A: In Asadi v. GE Energy USA LLC, Khaled Asadi, a former GE Energy USA LLC executive, reported allegedly fraudulent conduct involving a possible securities law violation to his employer. Asadi was fired thereafter and filed suit in February 2012. Asadi, who'd served as GE's Iraq executive from 2006 to 2011 and helped GE coordinate with Iraq's central government, learned that GE had hired an individual who was “closely associated” with Iraq's senior deputy minister of electricity. Asadi alleged that the hiring had occurred to provide GE with a competitive advantage in its talks to secure a contract with Iraq's electricity agency. Asadi reported his concerns to his immediate supervisor and to GE's ombudsman for the region. Asadi subsequently received a negative performance review and was fired in 2011.
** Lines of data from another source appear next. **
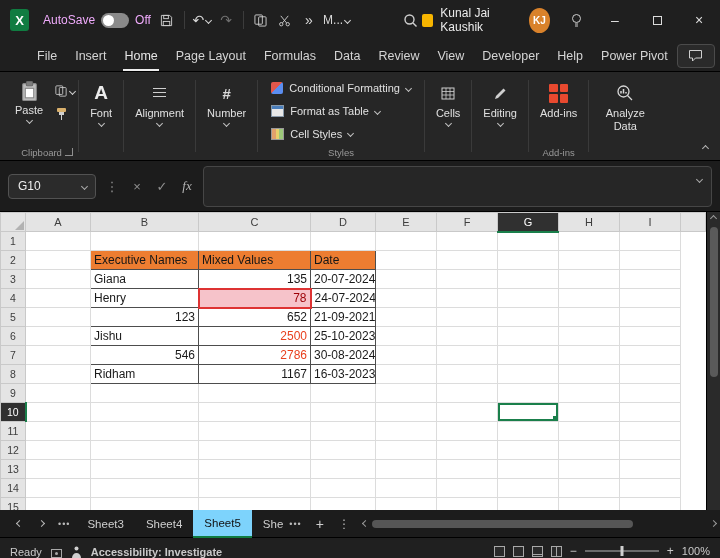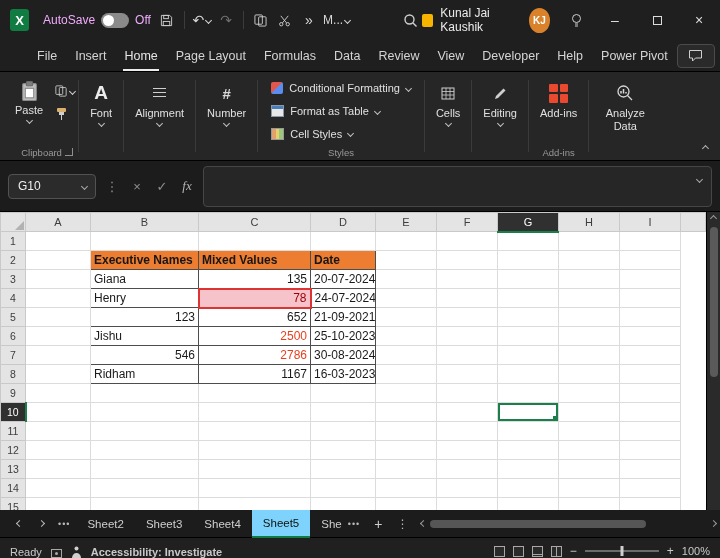--- a/index.html
+++ b/index.html
@@ -88,7 +88,7 @@
   .sheet th.corner::after{content:"";position:absolute;right:1px;bottom:1px;border-left:9px solid transparent;border-bottom:9px solid #b2b2b2}
   .sheet th.fillh,.sheet td.fillc{background:#fff;border:none;border-left:1px solid #dcdcdc;border-bottom:1px solid transparent}
   .sheet th.fillh{background:#e4e4e4;border:1px solid #c9c9c9}
-  td.hdr{background:var(--table-header-fill);color:#161616;font-weight:bold;border:1px solid #4d4d4d}
+  td.hdr{background:var(--table-header-fill);color:#161616;font-weight:normal;border:1px solid #4d4d4d}
   td.tb{border:1px solid #4d4d4d}
   td.num{text-align:right}
   td.red{color:var(--red-number)}

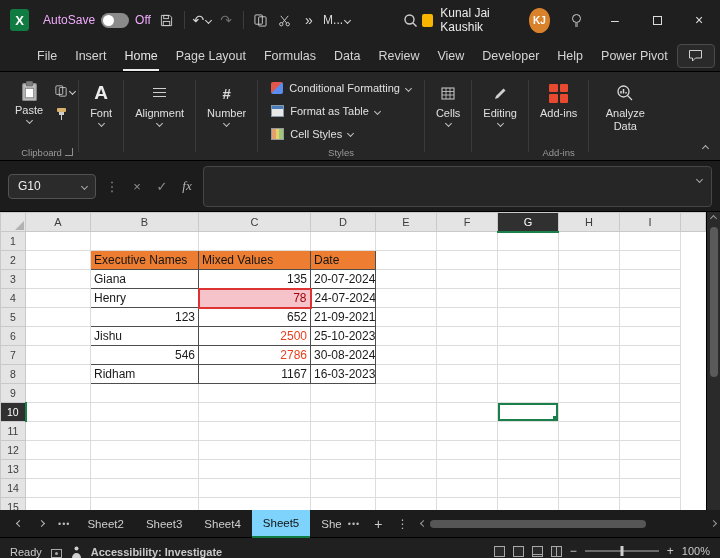--- a/index.html
+++ b/index.html
@@ -628,7 +628,6 @@
       <span class="chv right"></span>
     </span>
   <span class="tdots">•••</span>
-  <span class="stab">Sheet2</span>
   <span class="stab">Sheet3</span>
   <span class="stab">Sheet4</span>
   <span class="stab active">Sheet5</span>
The trial court dismissed Asadi's complaint because U.S. whistle-blower legislation didn't apply overseas. On appeal, the 5th Circuit questioned whether Asadi could even count as a whistle-blower, because he had limited his reporting to internal channels instead of reporting to the SEC. Under Dodd-Frank, a whistle-blower is any individual who discloses potential wrongdoing to the SEC. A separate anti-retaliation provision in Dodd-Frank allows whistle-blowers to sue their employers for retaliation in several situations, including if their activity is protected by the Sarbanes-Oxley Act. However, the Sarbanes-Oxley Act contains a much shorter period of time within which potential wrongdoing must be disclosed to the Department of Labor to qualify for whistle-blower protections.